Video: A Curious History of Trading Cards: What Advertising Was Like in the 19th Century and How It Was Collected
2024 Author: Richard Flannagan | [email protected]. Last modified: 2023-12-15 23:55
At the end of the 19th century, advertising began to creep into people's daily lives. At that time, many were not yet accustomed to intrusive ads, and they aroused genuine interest, and cards with products became collectible.
A hundred years ago, almost anyone could become an unwitting ad collector. Many people from the middle and upper class collected what were called “merchandise cards”. These picture cartons were often attached to purchased items, especially groceries. Special albums were even released to decorate the collection, and collectors exchanged missing copies.
More than 6500 cards of various goods are known to modern researchers. Many of them attribute beneficial and even healing properties to the advertised products. The enticing slogans claim that it is even possible to cure illness and drunkenness. And the ad for Hires Root Beer promises to "cleanse the blood."
Victorian era ads weren't limited to the promise of health. The 100-year-old cards also boded a pleasant holiday, such as the Pabst beer ad depicting “luxury on the high seas”.
Victorian people also loved art, so advertisers carefully borrowed elements from artists, poets, and writers.
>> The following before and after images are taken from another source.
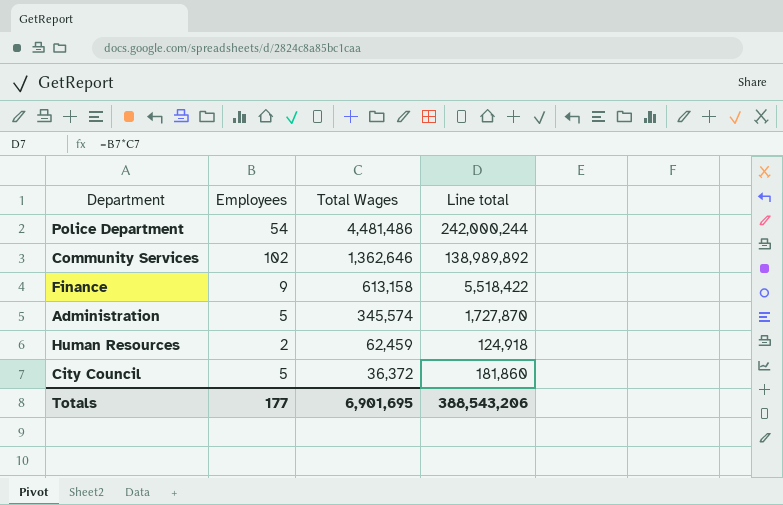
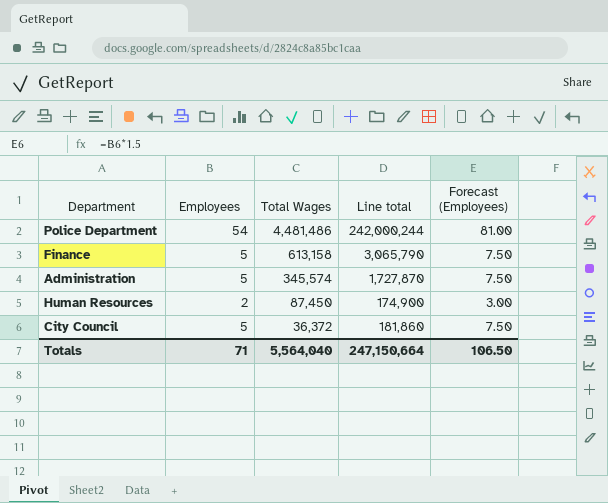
column Forecast (Employees) | formula: none -> [Employees] * 1.5
row Community Services: 102 | 1,362,646 | 138,989,892 -> none
Finance | Employees: 9 -> 5
Finance | Line total: 5,518,422 -> 3,065,790
Human Resources | Total Wages: 62,459 -> 87,450
Human Resources | Line total: 124,918 -> 174,900
Totals | Employees: 177 -> 71
Totals | Total Wages: 6,901,695 -> 5,564,040
Totals | Line total: 388,543,206 -> 247,150,664

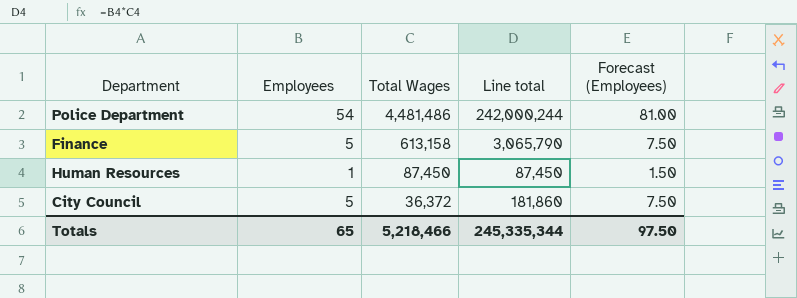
row Administration: 5 | 345,574 | 1,727,870 | 7.50 -> none
Human Resources | Employees: 2 -> 1
Human Resources | Line total: 174,900 -> 87,450
Human Resources | Forecast (Employees): 3.00 -> 1.50
Totals | Employees: 71 -> 65
Totals | Total Wages: 5,564,040 -> 5,218,466
Totals | Line total: 247,150,664 -> 245,335,344
Totals | Forecast (Employees): 106.50 -> 97.50

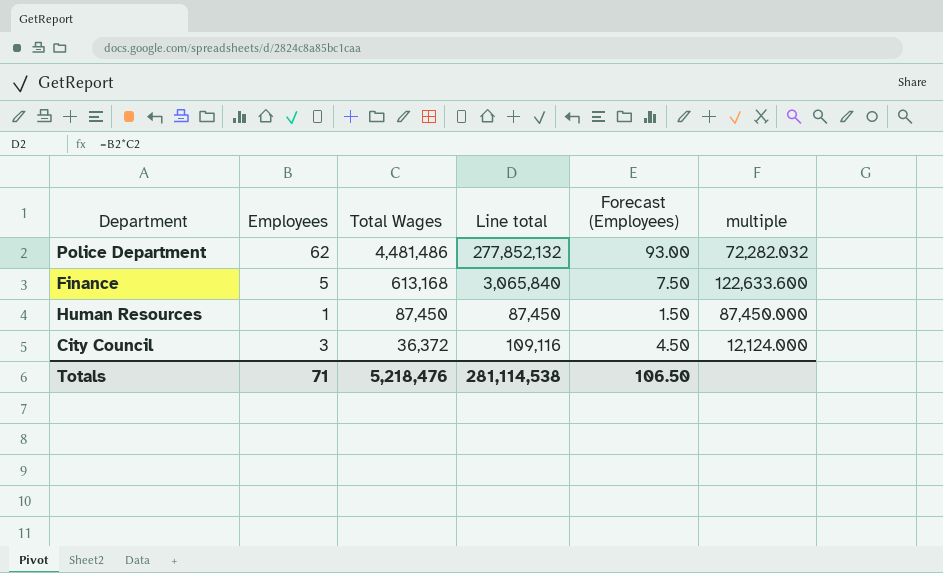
column multiple | formula: none -> [Total Wages] / [Employees]
Police Department | Employees: 54 -> 62
Police Department | Line total: 242,000,244 -> 277,852,132
Police Department | Forecast (Employees): 81.00 -> 93.00
Finance | Total Wages: 613,158 -> 613,168
Finance | Line total: 3,065,790 -> 3,065,840
City Council | Employees: 5 -> 3
City Council | Line total: 181,860 -> 109,116
City Council | Forecast (Employees): 7.50 -> 4.50
Totals | Employees: 65 -> 71
Totals | Total Wages: 5,218,466 -> 5,218,476
Totals | Line total: 245,335,344 -> 281,114,538
Totals | Forecast (Employees): 97.50 -> 106.50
This is why the portrait of Rembrandt, who died in 1669, adorned the Enterprise flour trading card.
A technological innovation contributed to the high popularity of trading cards: color printing. The magazines published at that time, even the most expensive ones, were black and white, less often two-color. That is why color applications in the form of cards have become widespread. Ironically, trading cards fell out of fashion when magazines began printing color ads themselves.
In our time, ads have become much more frivolous and "aggressive". So, in a scandalous advertisement for a Dutch clothing company men and women have reversed roles.